Just this year, a study conducted by the National Association of County and City Health Officials surveyed health officials around the country and the pool operators they inspect. According to the study, 75 percent of health departments reported shutting down at least one pool in the past two years due to problems of turbidity, pH imbalance and inadequate chlorine. "I believe that this issue has come to the forefront of aquatic operations," said Juliene Hefter, executive director/CEO of the Association of Aquatic Professionals. "Without proper air circulation, it is next to impossible to keep water and air quality high.”

Indoor pools are especially susceptible to the buildup of irritating chemicals in the atmosphere. Poor ventilation results in vapors trapped inside the pool structure, further degrading air quality. Chlorine is an odorless gas, but the chloramine compounds resulting from its interaction with ammonia or organic contaminants have the strong odor typically associated with chlorinated pools. In addition, certain chloramines result in irritated eyes and nasal passages. Trichloramines and trihalomethanes form when the contaminant levels continue to rise in the pool.
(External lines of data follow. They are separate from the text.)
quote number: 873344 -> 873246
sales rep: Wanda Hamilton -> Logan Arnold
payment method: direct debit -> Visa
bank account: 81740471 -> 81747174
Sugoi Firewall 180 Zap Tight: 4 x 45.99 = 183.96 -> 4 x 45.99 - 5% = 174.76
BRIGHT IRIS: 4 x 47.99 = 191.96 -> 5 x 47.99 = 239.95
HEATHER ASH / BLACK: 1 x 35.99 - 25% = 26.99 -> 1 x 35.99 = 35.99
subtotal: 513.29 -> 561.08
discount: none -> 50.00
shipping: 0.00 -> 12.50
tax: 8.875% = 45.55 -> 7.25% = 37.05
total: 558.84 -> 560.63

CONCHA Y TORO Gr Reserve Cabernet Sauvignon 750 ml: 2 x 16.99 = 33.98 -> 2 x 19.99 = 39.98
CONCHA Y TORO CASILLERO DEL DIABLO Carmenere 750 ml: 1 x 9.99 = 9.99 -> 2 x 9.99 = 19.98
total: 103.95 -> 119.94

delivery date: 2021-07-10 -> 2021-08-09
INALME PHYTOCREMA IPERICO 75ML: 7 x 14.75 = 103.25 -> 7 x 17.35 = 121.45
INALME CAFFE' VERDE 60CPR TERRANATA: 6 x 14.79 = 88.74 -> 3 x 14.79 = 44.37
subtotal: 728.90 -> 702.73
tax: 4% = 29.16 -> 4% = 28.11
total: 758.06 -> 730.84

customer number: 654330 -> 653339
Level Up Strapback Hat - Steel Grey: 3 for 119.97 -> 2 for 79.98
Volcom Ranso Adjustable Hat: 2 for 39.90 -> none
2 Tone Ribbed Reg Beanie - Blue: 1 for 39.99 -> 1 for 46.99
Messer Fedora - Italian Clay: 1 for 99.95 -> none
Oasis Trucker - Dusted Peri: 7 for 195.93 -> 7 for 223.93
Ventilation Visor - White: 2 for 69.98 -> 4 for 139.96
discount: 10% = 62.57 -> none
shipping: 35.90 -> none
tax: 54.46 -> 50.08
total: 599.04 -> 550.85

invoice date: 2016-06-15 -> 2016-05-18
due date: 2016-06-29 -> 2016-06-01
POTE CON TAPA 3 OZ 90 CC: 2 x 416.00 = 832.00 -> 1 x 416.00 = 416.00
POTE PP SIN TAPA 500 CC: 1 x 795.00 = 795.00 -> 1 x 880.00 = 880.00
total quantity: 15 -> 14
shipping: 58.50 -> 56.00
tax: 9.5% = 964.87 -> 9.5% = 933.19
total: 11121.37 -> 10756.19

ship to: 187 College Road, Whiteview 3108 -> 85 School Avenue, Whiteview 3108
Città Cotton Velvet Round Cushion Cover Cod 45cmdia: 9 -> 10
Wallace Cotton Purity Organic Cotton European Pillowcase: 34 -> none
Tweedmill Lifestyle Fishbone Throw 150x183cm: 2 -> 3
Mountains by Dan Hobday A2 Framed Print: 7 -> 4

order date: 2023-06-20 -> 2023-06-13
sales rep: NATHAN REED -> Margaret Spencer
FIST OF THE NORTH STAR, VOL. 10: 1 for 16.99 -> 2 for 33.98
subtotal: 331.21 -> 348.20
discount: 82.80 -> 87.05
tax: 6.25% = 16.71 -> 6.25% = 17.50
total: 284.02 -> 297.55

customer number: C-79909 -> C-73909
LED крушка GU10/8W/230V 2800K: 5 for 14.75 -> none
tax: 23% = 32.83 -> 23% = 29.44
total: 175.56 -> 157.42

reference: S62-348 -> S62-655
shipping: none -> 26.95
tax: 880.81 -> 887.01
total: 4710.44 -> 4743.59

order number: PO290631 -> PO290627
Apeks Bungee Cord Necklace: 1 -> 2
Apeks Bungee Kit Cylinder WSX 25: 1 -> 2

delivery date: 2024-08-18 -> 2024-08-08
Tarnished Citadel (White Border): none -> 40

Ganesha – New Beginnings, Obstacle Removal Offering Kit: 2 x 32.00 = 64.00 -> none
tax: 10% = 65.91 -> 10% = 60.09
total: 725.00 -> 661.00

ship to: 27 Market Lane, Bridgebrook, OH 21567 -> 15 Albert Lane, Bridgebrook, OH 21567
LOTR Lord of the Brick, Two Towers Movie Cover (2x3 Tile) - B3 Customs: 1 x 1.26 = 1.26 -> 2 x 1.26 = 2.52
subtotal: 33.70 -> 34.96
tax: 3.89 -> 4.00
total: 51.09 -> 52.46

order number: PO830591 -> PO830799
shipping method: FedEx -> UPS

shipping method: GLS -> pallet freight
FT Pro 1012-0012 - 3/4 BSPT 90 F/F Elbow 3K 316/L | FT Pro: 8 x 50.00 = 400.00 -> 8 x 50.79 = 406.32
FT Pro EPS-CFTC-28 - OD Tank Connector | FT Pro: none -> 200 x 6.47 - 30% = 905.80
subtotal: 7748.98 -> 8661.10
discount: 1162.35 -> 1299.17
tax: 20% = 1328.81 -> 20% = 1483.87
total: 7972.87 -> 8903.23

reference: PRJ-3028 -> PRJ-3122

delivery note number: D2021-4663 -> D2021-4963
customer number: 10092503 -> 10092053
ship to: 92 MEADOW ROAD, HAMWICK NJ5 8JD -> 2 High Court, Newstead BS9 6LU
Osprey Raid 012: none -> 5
Swimmers report asthmatic reactions to the chemicals, and wheezing or coughing is common.

Willdan leads the industry through our work with County Health Departments in Orange County, LA County, Riverside County, the San Francisco Bay Area (12 counties including San Francisco), and Madera County in California; and all 15 counties In Arizona including Maricopa County, which is the 4th largest county in the United States.  According to Eliza Gregory Coll, MHA, CEM, Emergency Management and Public Health Preparedness Consultant with Willdan Homeland Solutions, “Some of our planning scenarios pertain to air quality (e.g., health issues resulting from wildfire or a chemical/biological incident) and water quality (e.g., a scenario on contaminated water supply).” 

As a full-service architecture and engineering firm, Willdan has the experience and expertise to address and optimize the full range of air quality issues that plague indoor swimming pool owners. We balance engineering solutions, industry leadership, and the knowledge of our team of over 600 staff and subject matter experts nationwide to deliver industry-leading solutions to our aquatic facility customers.